Dyeing of SILK Black. To the general directions given under the article DYEING, no 17. we shall here add a particular receipt from Dr Lewis's Commerce of Arts. "The silk," says he, "washed as above directed *, is steeped in a decoction of one-third its weight of Aleppo or blue galls, or half its weight of the weaker white galls of Sicily and Romania, and afterwards washed with water; every 12 ounces are reduced by the cleansing to 9, which ought to be increased by the galling to 11, and no more. The dyeing liquor for 100 lb. of silk is prepared by boiling 20 pounds of galls in a sufficient quantity of water, (about 126 gallons), and adding to this decoction, after being settled and drawn off from the sediment, two pounds and an half of English vitriol, 12 pounds of iron-filings, and 20 pounds of the gum of the cherry or plum tree: that the gum may dissolve the more readily, it is put into a large copper cullender, immersed in the hot liquor, and stirred and worked from time to time with a wooden rod till it is all passed through. This mixture is kept for six or seven days or more, a circumstance supposed to be necessary for its perfection; and being then made as hot as the hand can bear, fresh parcels of the galled silks are dipped in it successively, and kept in about 10 minutes each. All of them, after being aired, are dipped again se-

veral times, with the addition of more vitriol and iron-filings, till they have acquired the requisite blackness, after which they are well washed in water."
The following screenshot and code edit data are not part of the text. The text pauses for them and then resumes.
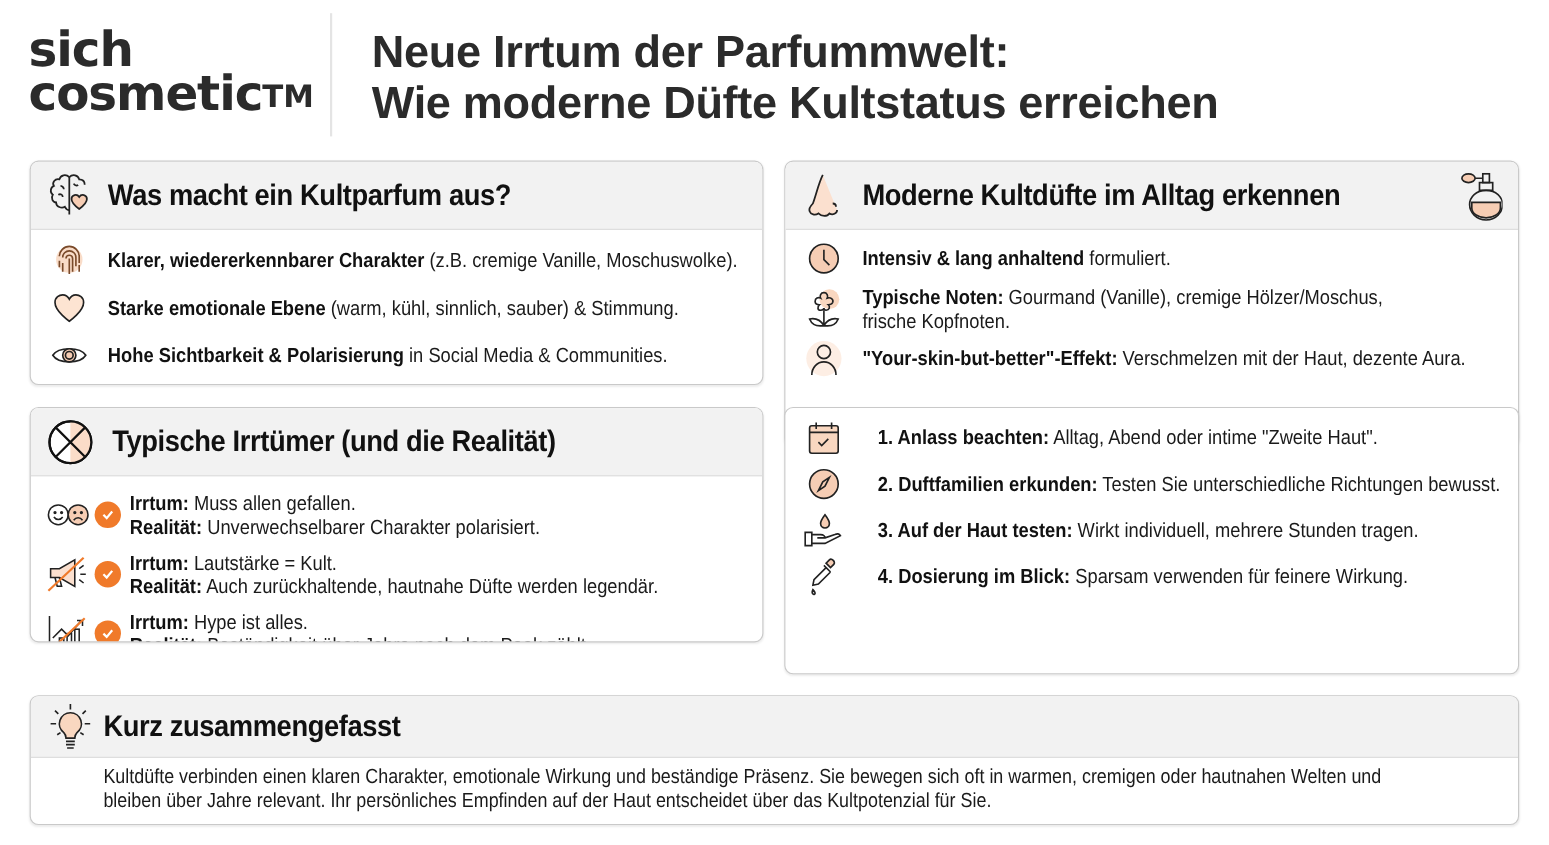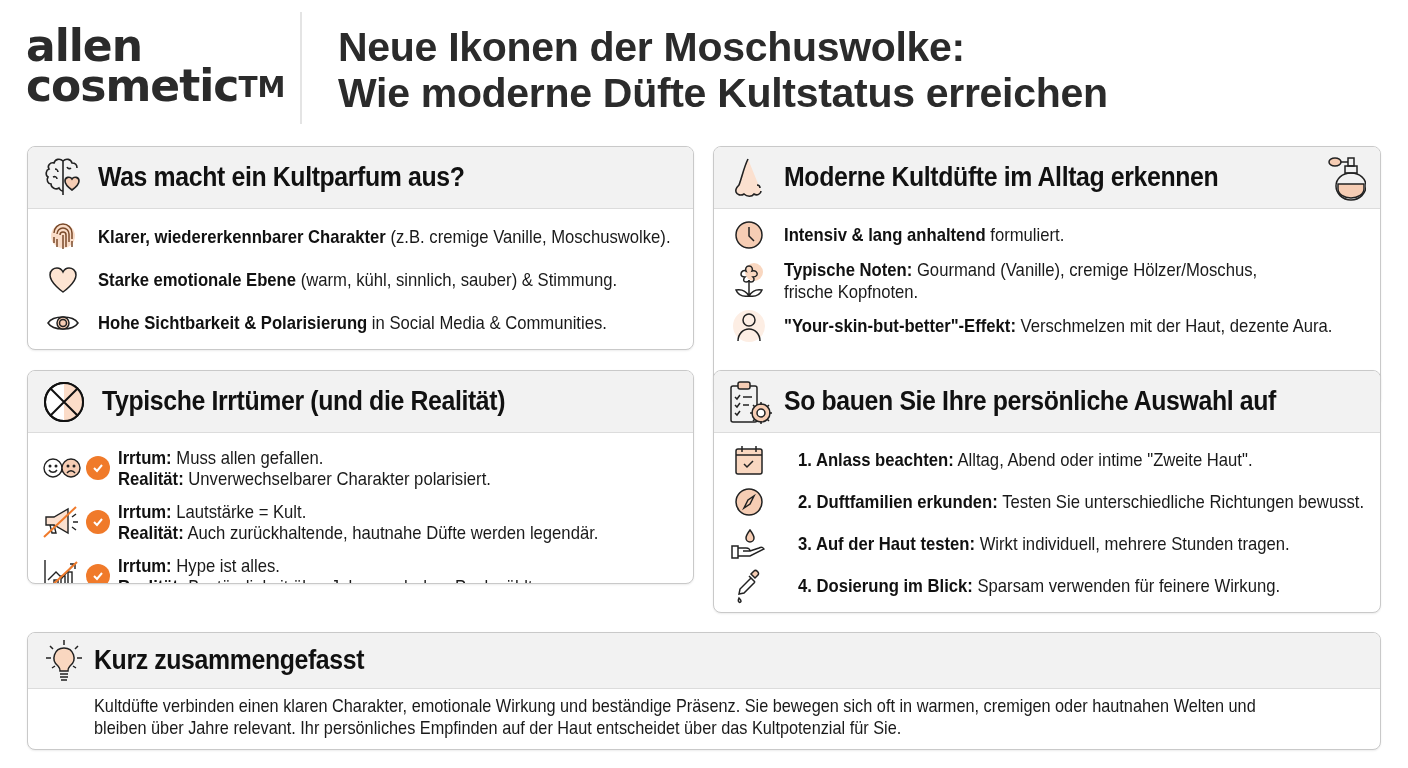--- a/index.html
+++ b/index.html
@@ -51,26 +51,26 @@
   .c5 .summary { padding: 6px 16px 0 66px; font-size: 18.5px; line-height: 22px; color: #1a1a1a; }
   .c5 .summary span { display: block; transform: scaleX(0.88); transform-origin: left center; width: 1440px; }
 
   .perfume { position: absolute; right: 14px; top: 8px; }
 </style>
 </head>
 <body>
 
 <div class="header">
   <div class="logo">
-    <div>allen</div>
+    <div>sich</div>
     <div><span>cosmetic</span><sup>TM</sup></div>
   </div>
   <div class="divider"></div>
   <div class="title">
-    <div>Neue Ikonen der Moschuswolke:</div>
+    <div>Neue Irrtum der Parfummwelt:</div>
     <div>Wie moderne Düfte Kultstatus erreichen</div>
   </div>
 </div>
 
 <div class="card c1">
   <div class="card-head">
     <span class="hicon">
       <svg width="46" height="46" viewBox="0 0 46 46" fill="none" stroke="#222" stroke-width="1.6">
         <path d="M22 6c-3-3-8-2-9 2-4-1-7 3-5 6-3 1-4 6-1 8-2 3 0 7 3 7 0 4 5 6 8 4 1 2 3 3 4 3"></path>
         <path d="M22 6v34"></path>
@@ -243,33 +243,20 @@
       </span>
       <span class="rtext">
         <div><b>Irrtum:</b><span> Hype ist alles.</span></div>
         <div><b>Realität:</b><span> Beständigkeit über Jahre nach dem Peak zählt.</span></div>
       </span>
     </div>
   </div>
 </div>
 
 <div class="card c4">
-  <div class="card-head">
-    <span class="hicon">
-      <svg width="46" height="46" viewBox="0 0 46 46" fill="none" stroke="#222" stroke-width="1.5">
-        <rect x="4" y="7" width="26" height="36" rx="2"></rect>
-        <rect x="11" y="3" width="12" height="7" rx="2" fill="#f6cdb4"></rect>
-        <path d="M8 18l2 2 3-4M16 18h9M8 26l2 2 3-4M16 26h6M8 34l2 2 3-4"></path>
-        <circle cx="34" cy="34" r="9" fill="#f6cdb4"></circle>
-        <circle cx="34" cy="34" r="4" fill="#fff"></circle>
-        <path d="M34 23v3M34 42v3M23 34h3M42 34h3M26 26l2 2M40 40l2 2M26 42l2-2M40 28l2-2"></path>
-      </svg>
-    </span>
-    <span class="card-title">So bauen Sie Ihre persönliche Auswahl auf</span>
-  </div>
   <div class="card-body">
     <div class="row">
       <span class="ricon">
         <svg width="30" height="32" viewBox="0 0 30 32" fill="none" stroke="#222" stroke-width="1.5">
           <rect x="2" y="5" width="26" height="25" rx="2" fill="#f9d7c0"></rect>
           <path d="M2 11h26M8 2v6M22 2v6"></path>
             <path d="M10 20l3 3 6-6"></path>
         </svg>
       </span>
       <span class="rtext"><b>1. Anlass beachten:</b><span> Alltag, Abend oder intime "Zweite Haut".</span></span>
This is the process which Mr Macquer tells us is followed in the manufactories at Tours and Genes; on which Dr Lewis makes the following remarks. Having repeated the process in small, with each of the articles exactly in the proportions above-mentioned, he found that it required 30 dippings, or more, to produce a good colour. With less than half this number the silk appears of a beautiful black when taken out of the liquor; but by washing, it becomes pale, and still more so by drying. The quantity of vitriol used, in all, was about eight times that recommended above to be added at one time, or one-fifth part of the weight of the silk; but the iron-filings put in at first remaining undissolved, it was not thought needful to add any more of this ingredient. The operation being repeated without iron-filings at all, no difference could be perceived between the two colours. Without the gum there was a very considerable difference in the silk as taken out of the dye; that which had been dyed with gum having a fine glossiness which the other wanted: the subsequent washing, however, destroyed that glossiness, so that the gum seemed to be of no service, but rather detriment, by thickening the liquor, and making it penetrate with more difficulty into the silk, in the same manner as it prevents ink from sinking into paper. Some silk dyed in the same manner as woollen cloth *, turned out a rusty black when the silk was put in white, but very good when the silk had been previously dyed blue.